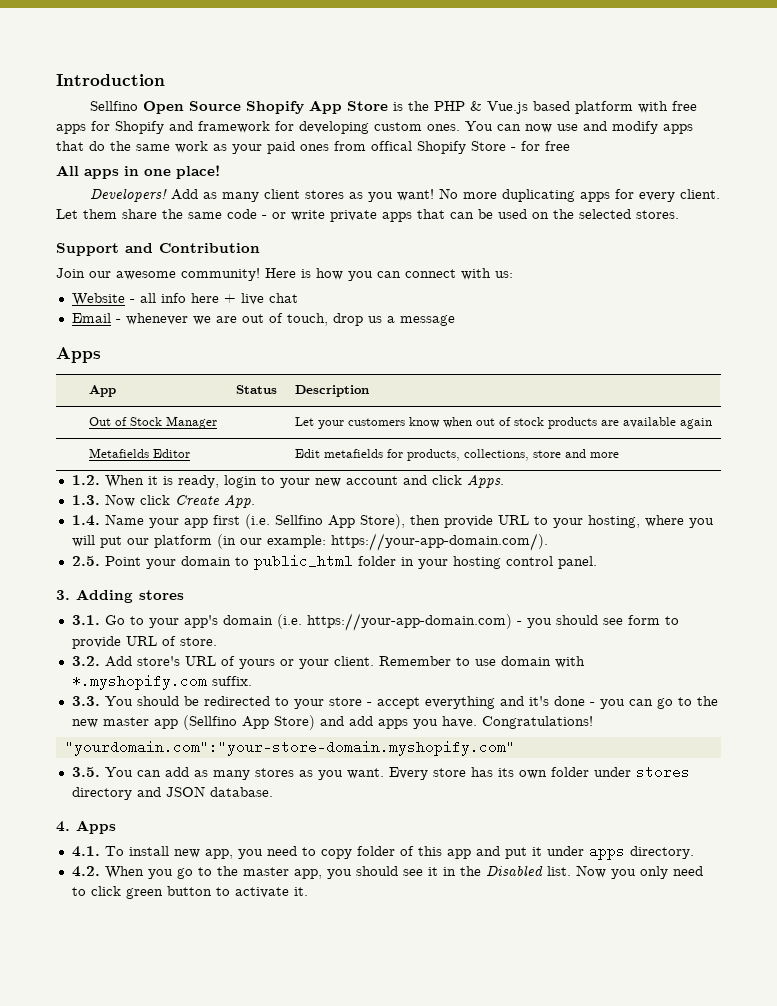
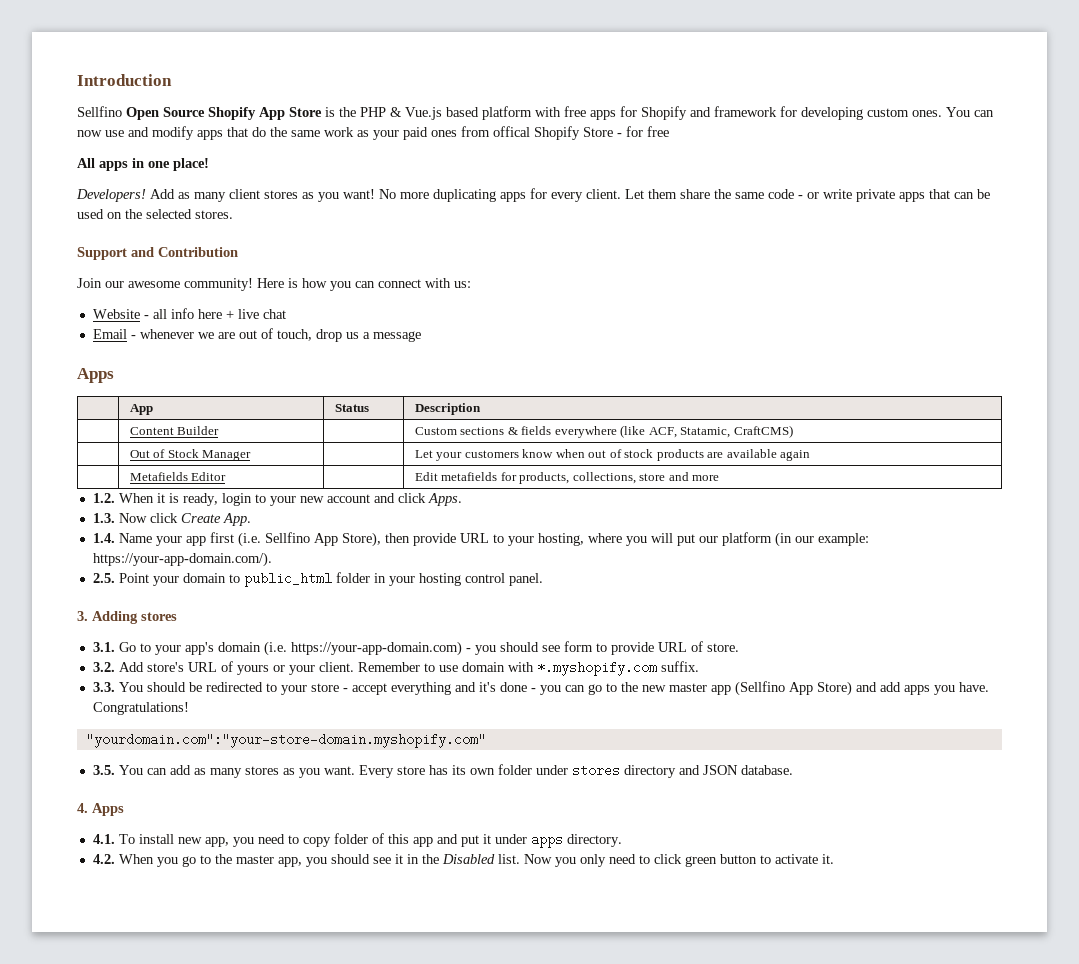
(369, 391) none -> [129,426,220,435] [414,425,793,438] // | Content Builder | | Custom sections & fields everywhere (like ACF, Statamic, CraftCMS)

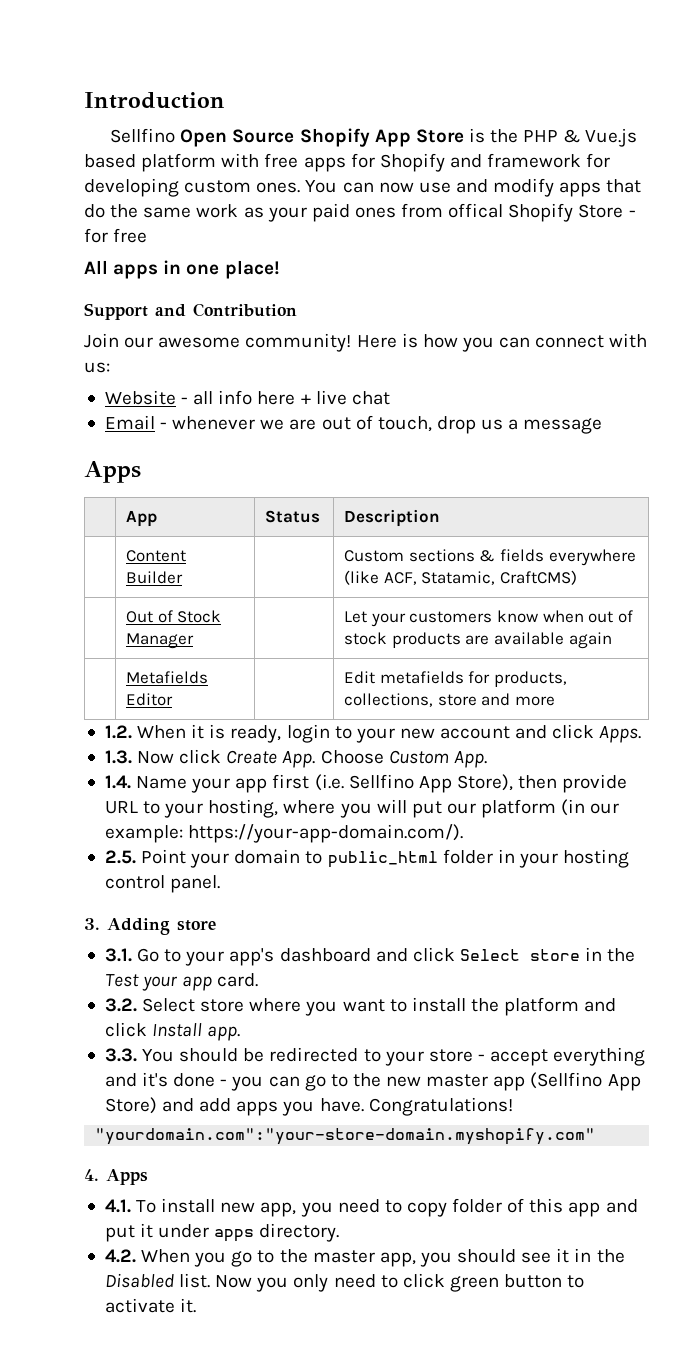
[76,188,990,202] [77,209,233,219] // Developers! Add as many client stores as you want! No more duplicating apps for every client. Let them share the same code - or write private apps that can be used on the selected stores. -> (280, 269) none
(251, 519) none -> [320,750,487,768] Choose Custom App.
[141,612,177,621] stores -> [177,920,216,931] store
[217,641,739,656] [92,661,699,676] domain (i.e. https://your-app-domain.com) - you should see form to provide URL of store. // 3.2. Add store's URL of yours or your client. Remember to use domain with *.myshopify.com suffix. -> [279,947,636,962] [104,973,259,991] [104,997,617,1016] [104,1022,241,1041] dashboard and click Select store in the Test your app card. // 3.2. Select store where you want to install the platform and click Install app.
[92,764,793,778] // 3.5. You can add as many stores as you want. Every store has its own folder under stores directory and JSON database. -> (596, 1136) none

────────────────────

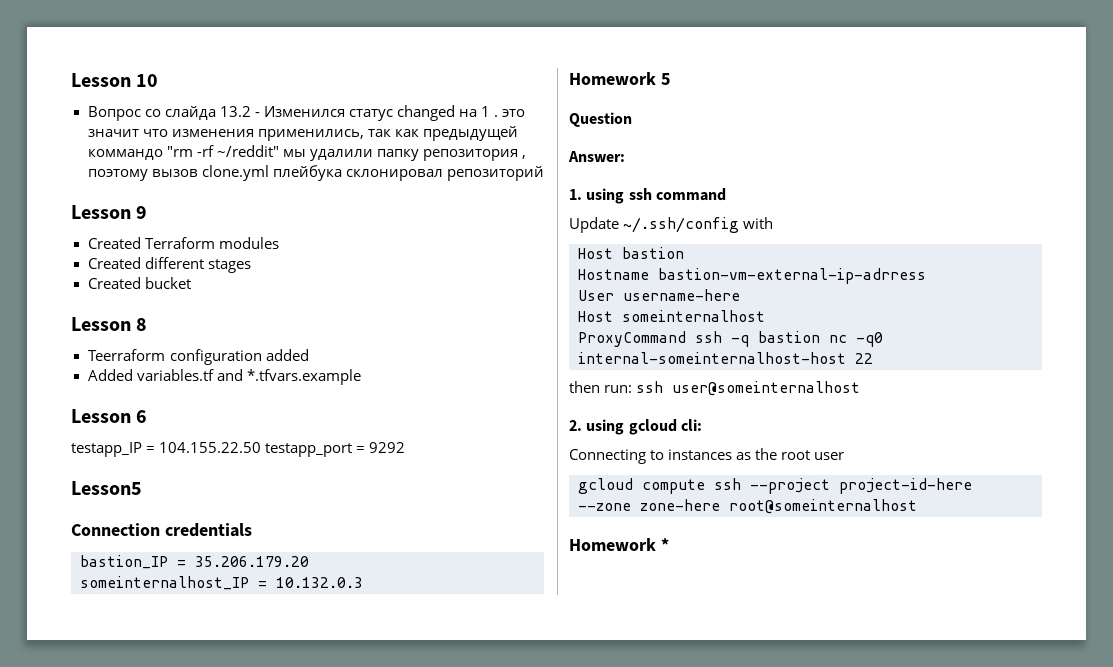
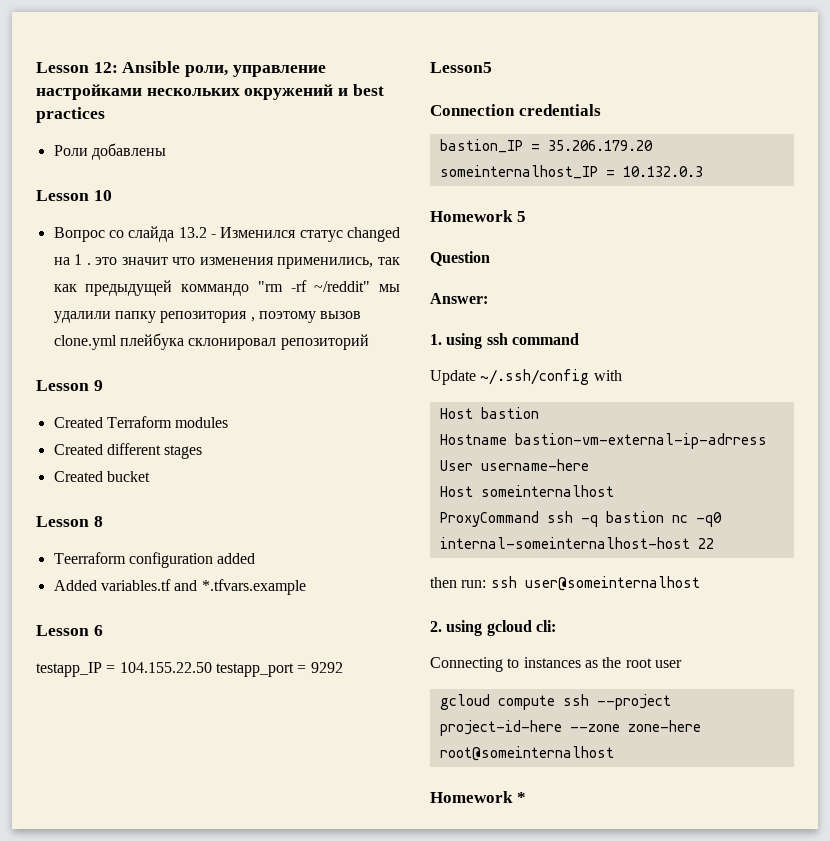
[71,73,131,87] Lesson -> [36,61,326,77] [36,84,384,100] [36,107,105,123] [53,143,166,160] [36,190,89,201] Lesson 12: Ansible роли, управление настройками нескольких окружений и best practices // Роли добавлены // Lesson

────────────────────

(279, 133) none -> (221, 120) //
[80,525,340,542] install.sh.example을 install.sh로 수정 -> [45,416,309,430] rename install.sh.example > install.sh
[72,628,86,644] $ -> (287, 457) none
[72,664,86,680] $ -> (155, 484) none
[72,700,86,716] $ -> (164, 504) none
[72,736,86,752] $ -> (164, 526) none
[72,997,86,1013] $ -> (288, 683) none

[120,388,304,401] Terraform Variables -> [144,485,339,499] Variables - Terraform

────────────────────

Everything from the line with "[80,525,340,542] install.sh.example을 install.sh로" through the line with "[120,388,304,401] Terraform Variables" should be written out exactly as it appears above, end lines included, and nothing outside that range.

• Response:
[80,525,340,542] install.sh.example을 install.sh로 수정 -> [45,416,309,430] rename install.sh.example > install.sh
[72,628,86,644] $ -> (287, 457) none
[72,664,86,680] $ -> (155, 484) none
[72,700,86,716] $ -> (164, 504) none
[72,736,86,752] $ -> (164, 526) none
[72,997,86,1013] $ -> (288, 683) none

[120,388,304,401] Terraform Variables -> [144,485,339,499] Variables - Terraform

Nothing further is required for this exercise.